This post is part of the Breathing is Brilliant reprise of the Black Feminist Breathing Chorus for Black History Month.
“Drenched in light,” is the title of a story that Zora Neale Hurston wrote about an imaginative young Black girls who danced in her magic, turned a tablecloth into a shawl and refused to dim her shine. We could think of little Isis as a peek into Hurston’s own childhood or a precedent for “black girl magic.”
However, like Zora Neale Hurston, even as a little girl, Isis has a complex relationship to race, genius and sources of support. In the story, Isis escapes her grandmother’s home, where her family wants her to stop playing and get to these chores, at the whim of some white people who happen to be driving down the road and enjoy her precocious antics, but of course cannot and will not sustain her life long-term the way her grandmother does.
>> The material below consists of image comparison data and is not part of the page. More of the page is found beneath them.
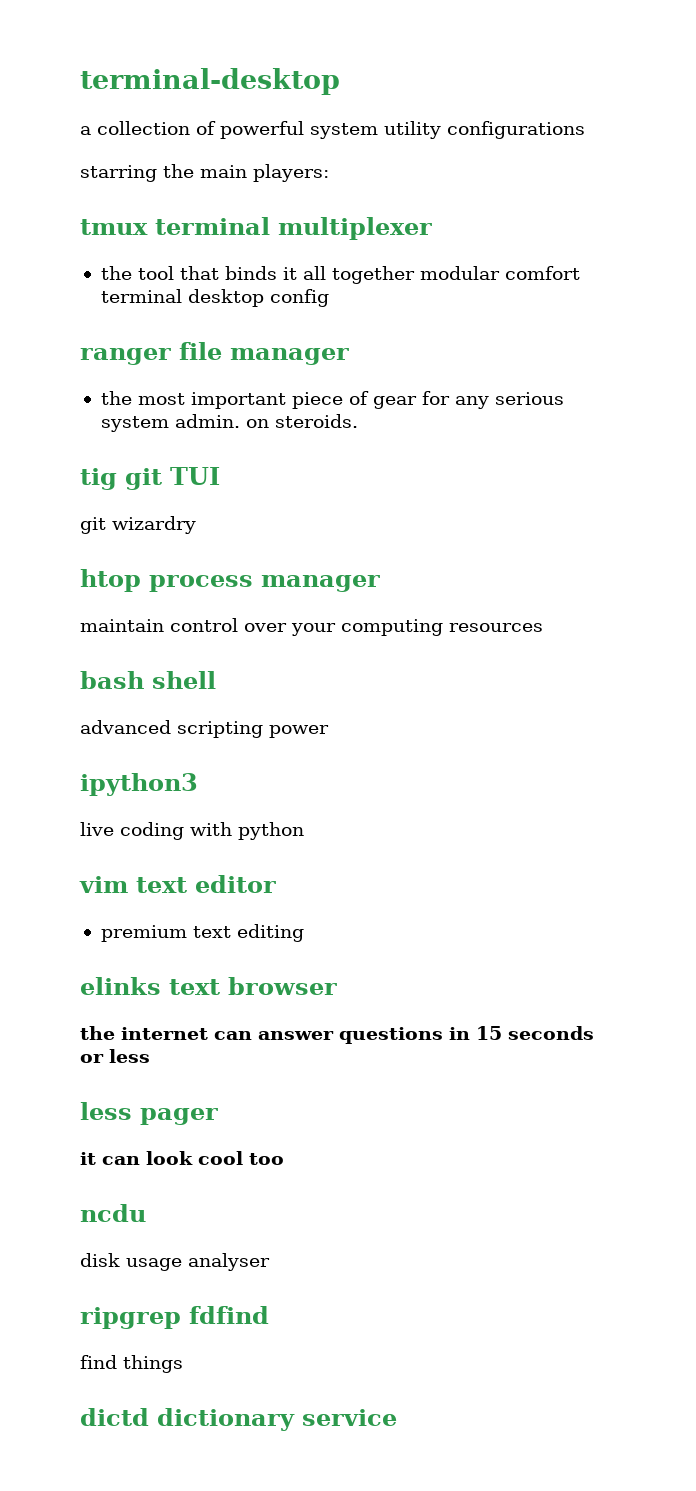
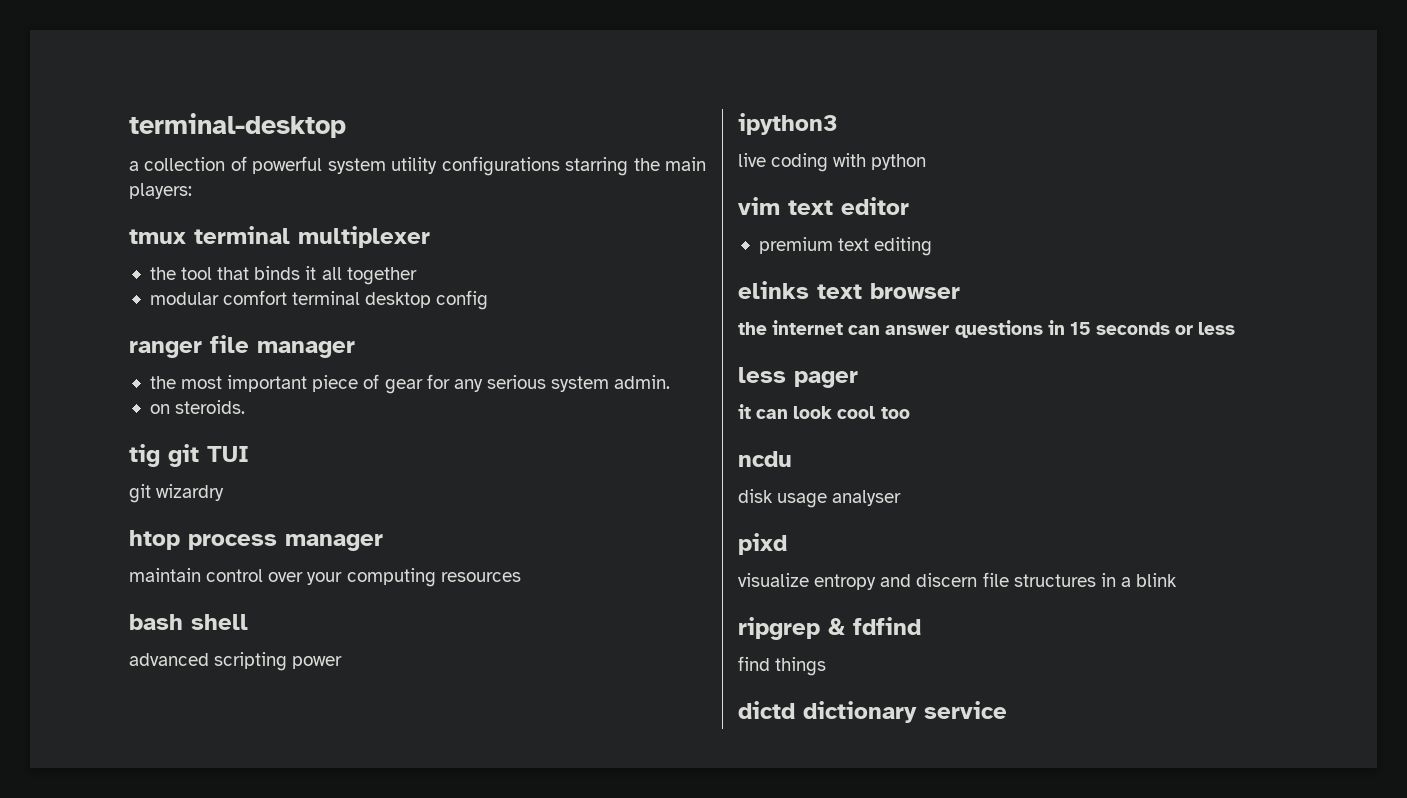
- a collection of powerful system utility configurations
- starring the main players:
+ a collection of powerful system utility configurations starring the main players:
- the tool that binds it all together modular comfort terminal desktop config
+ the tool that binds it all together
+ modular comfort terminal desktop config
- the most important piece of gear for any serious system admin. on steroids.
+ the most important piece of gear for any serious system admin.
+ on steroids.
+ pixd
+ visualize entropy and discern file structures in a blink
- ripgrep fdfind
+ ripgrep & fdfind

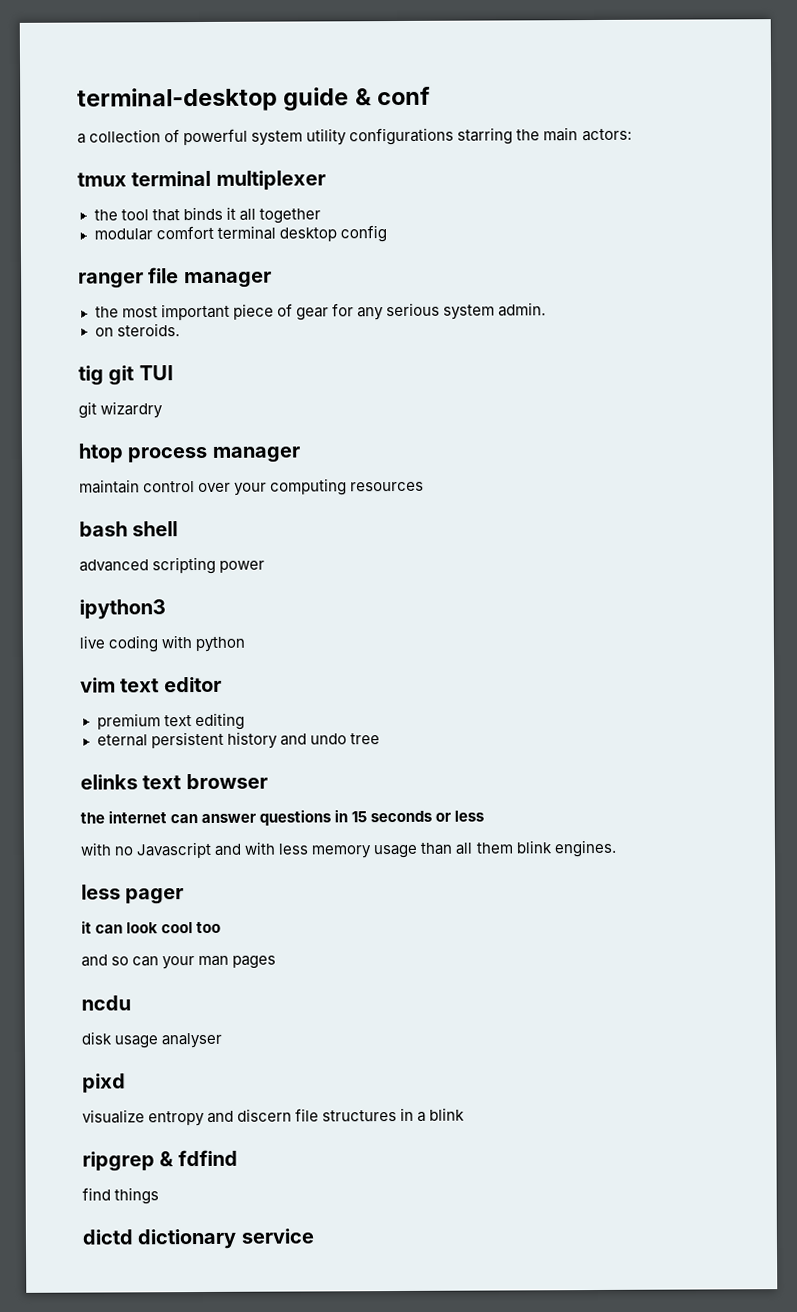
- terminal-desktop
+ terminal-desktop guide & conf
- a collection of powerful system utility configurations starring the main players:
+ a collection of powerful system utility configurations starring the main actors:
+ eternal persistent history and undo tree
+ with no Javascript and with less memory usage than all them blink engines.
+ and so can your man pages

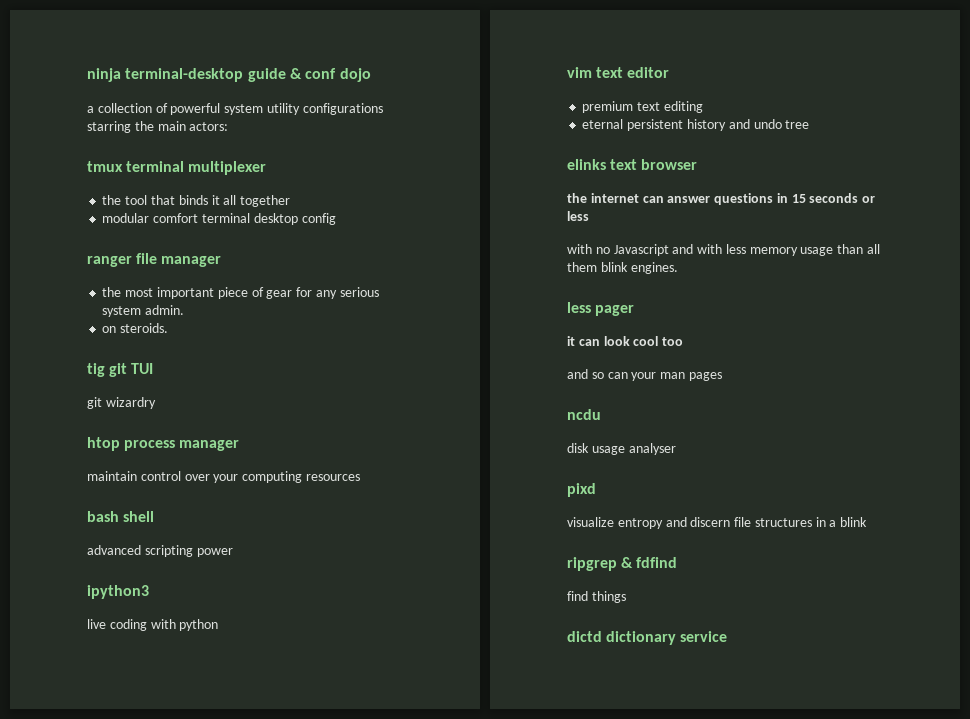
- terminal-desktop guide & conf
+ ninja terminal-desktop guide & conf dojo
Hurston herself dealt with the consequences of refusing Black respectability norms and the privileges and extractions that came with of white patronage. Hurston’s short story, and the story of her life have much to teach those of us who strain against perceived limitations that permeate our communities of accountability and/or navigate the constrictions and downright indignities of using funding or institutional from sources controlled by those with greater privilege than us to amplify our magic and do our urgent passionate brilliant work. Sounding familiar yet?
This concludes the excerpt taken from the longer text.